Surpreendi-me com um jornal de circulação regional divulgar os nomes e as fotos dos vereadores que derrubaram o veto do prefeito aos 13º, 14º e 15º salários. O jornal divulgou inclusive quem se absteve da votação. Impressiona-me saber que os caras fizeram essa votação há pouco, em plena época de campanha política. O pior? A maioria é candidato à reeleição. (abaixo, foto dos FDPs)
A piada está no fato de não irmos atrás da vida desses homens públicos e depois reclamarmos de suas atitudes como políticos.

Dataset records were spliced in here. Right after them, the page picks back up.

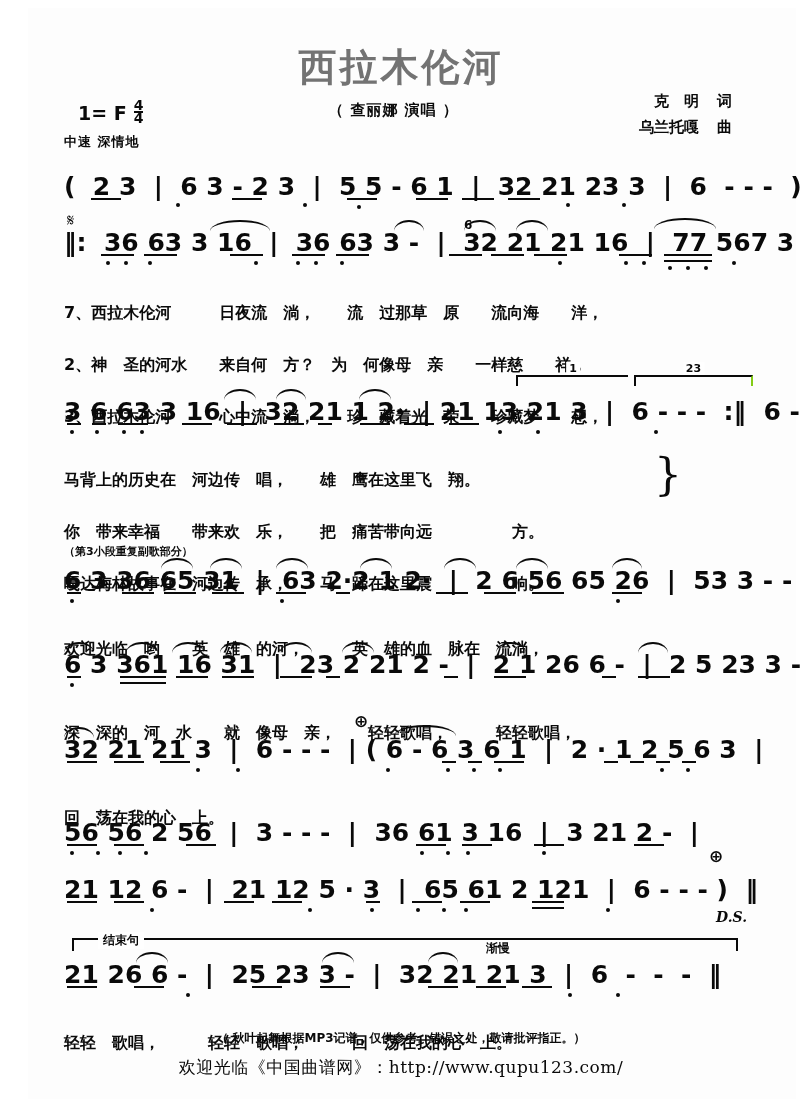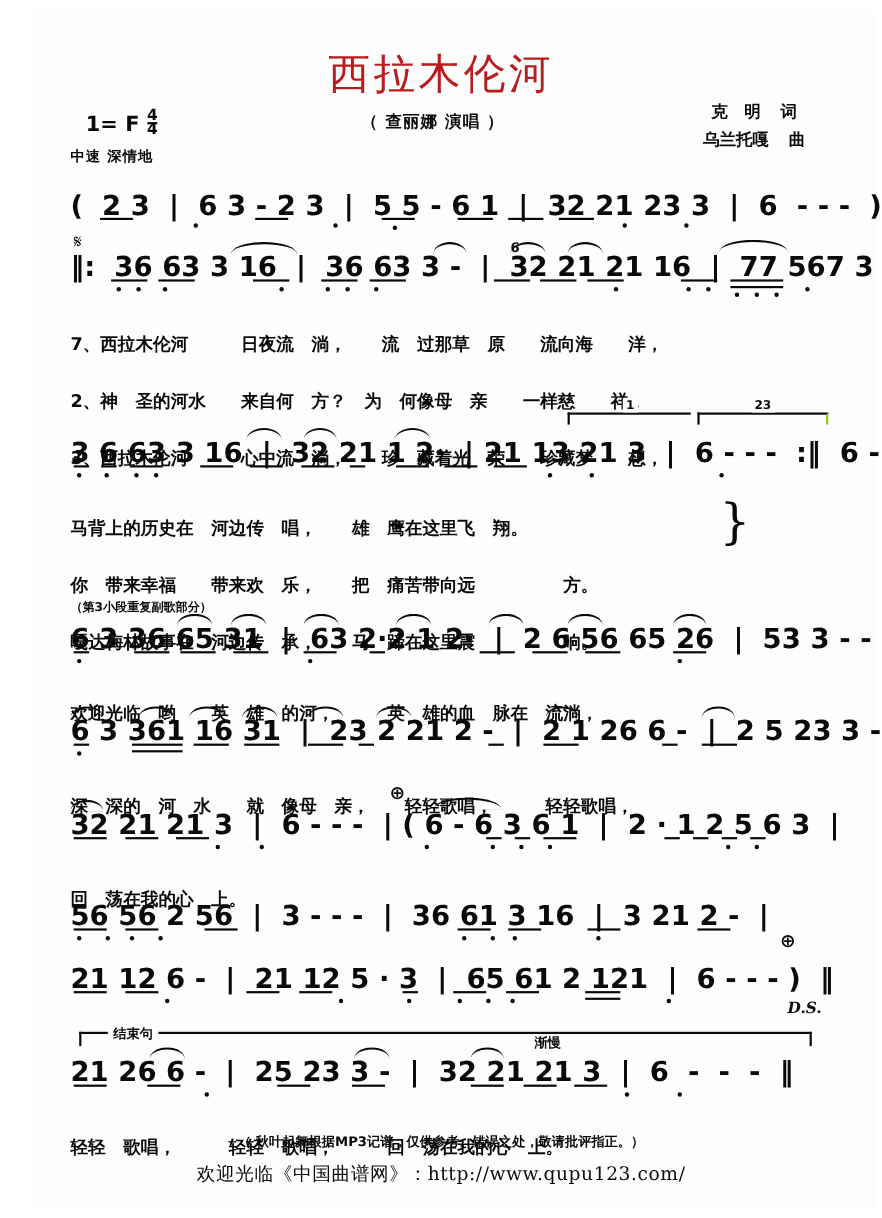"西拉木伦河" .title { color: #b91c1c -> #737373; font-weight: normal -> bold }
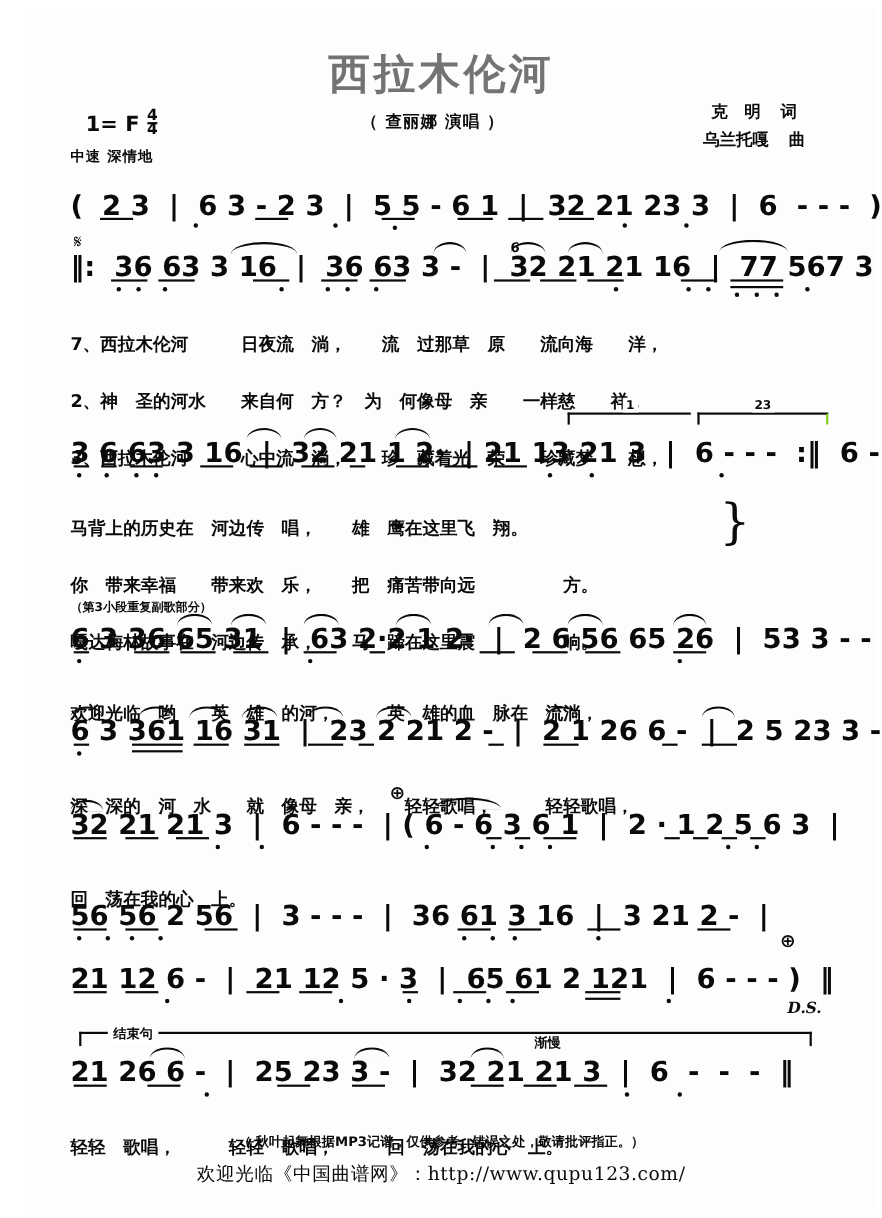"克 明 词" .credits { text-align: center -> right }
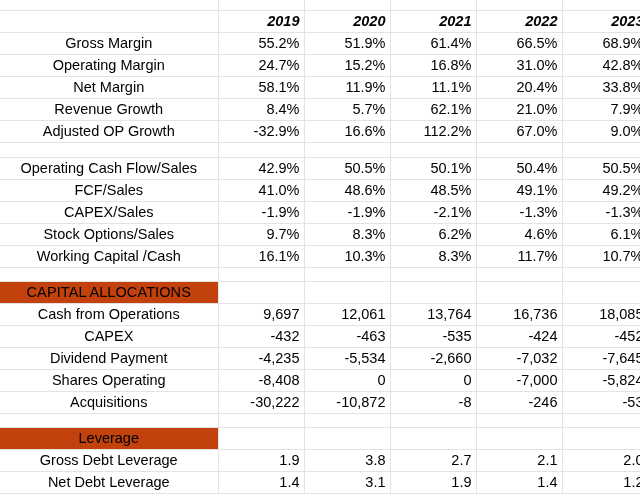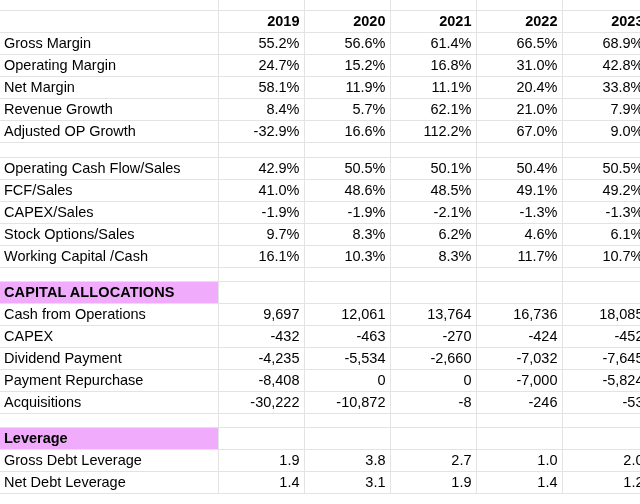"2019" .hdr td.num { font-style: none -> italic }
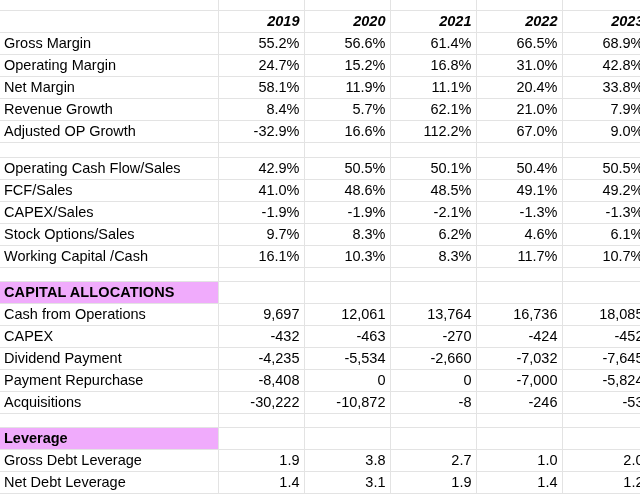"Gross Margin" td.label { text-align: left -> center }
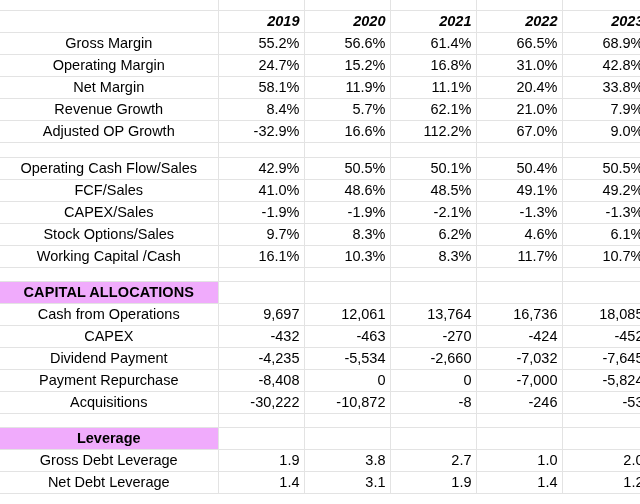"56.6%" td.num { text: 56.6% -> 51.9% }
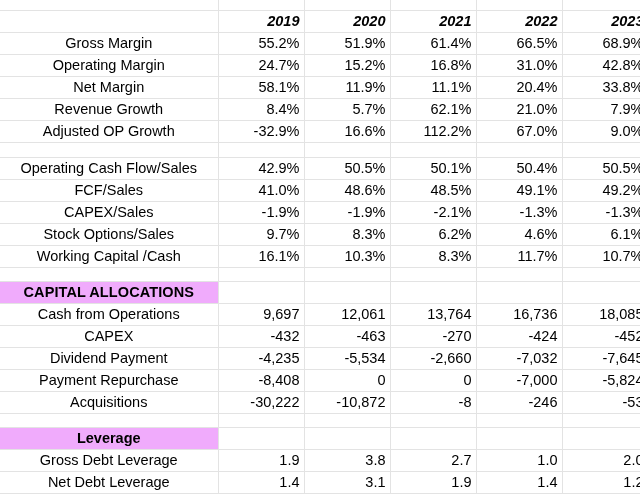"CAPITAL ALLOCATIONS" .sect td.label { background: #f0abfc -> #c2410c; font-weight: bold -> normal }
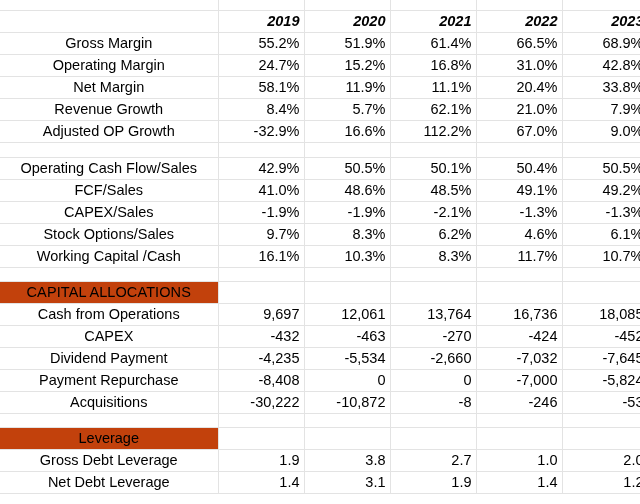"-270" td.num { text: -270 -> -535 }
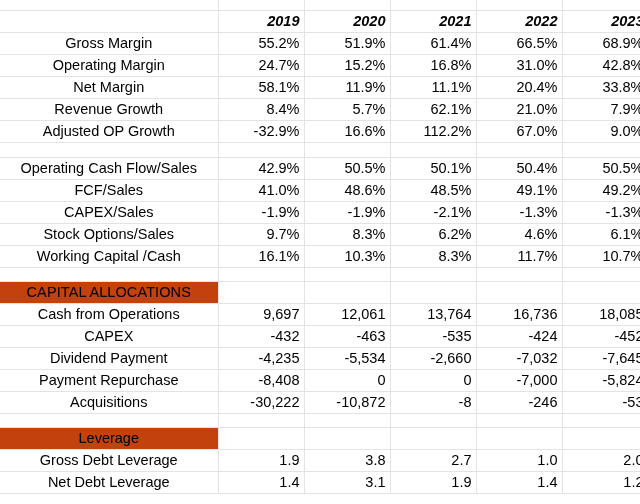"Payment Repurchase" td.label { text: Payment Repurchase -> Shares Operating }
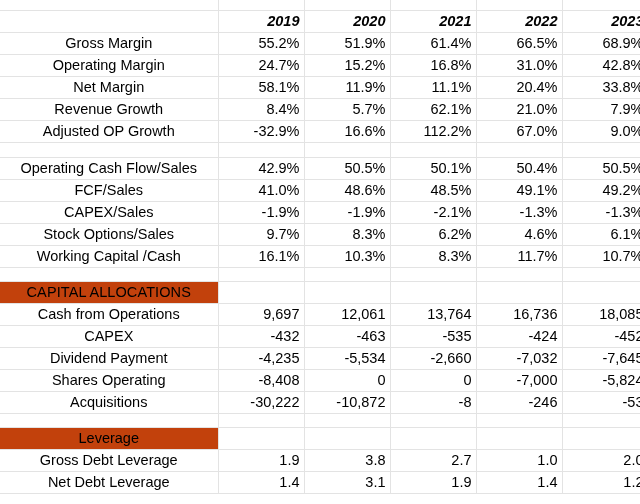"1.0" td.num { text: 1.0 -> 2.1 }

É gozado cobrar algo de um candidato que nos aperta a mão olhando nos olhos e depois ver que aquilo era só aquele exato momento. Lembro-me de rir de um candidato daqui que falava dos candidatos que só iam à feira pra pedir votos, que só quem entende o feirante é o próprio feirante. Ri, porque não é o fato de eu ir a um lugar que determinará as necessidades daquele lugar. Mas o figura não está de todo errado se considerarmos que os políticos são nossos melhores amigos na hora de elegê-los, porém nossos maiores algozes quando tiram da boca de nosso filho o alimento com as benesses que fornecem para si e para os seus.
Será que ainda vamos rir dessa patuscada que se mostra diante de nós ou os palhaços já SOMOS nós? Quando penso nisso, fico completamente sem graça.

Votar



Esses são os queridíssimos políticos que nós temos aqui na roça. Não que na metrópole seja diferente, também lá há políticos desgraçados. (Tenho a impressão de que político desgraçado é um pleonasmo, como "oco por dentro" ou "hemorragia de sangue") Esses caras aqui votaram pelo 13º, 14º e 15º salários, derrubando o veto do prefeito. Sabe o que isso significa? Que as pessoas (eu "me incluo fora dessa", não votei em nenhum deles) estão prestes a reeleger quem só pensa em seu próprio benefício, ou no de seus familiares. Já reparou em quantas pessoas ao seu redor vão votar em alguém que lhes possa ajudar em algo? Arrumando algum bico, emprego ou favores? Muita gente! Sabemos que voto nulo não é mais contado; sabemos que voto branco vai para quem ta ganhando; sabemos que votar no Tião Macalé como protesto acaba por elegê-lo. O que fazer então? Votar nos mais sem graça e inexpressivos políticos. Assim a gente não põe no poder nem ladrões nem malucos, apenas pessoas inexpressivas. Quem sabe com elas lá nós retomemos nossa vontade de gritar?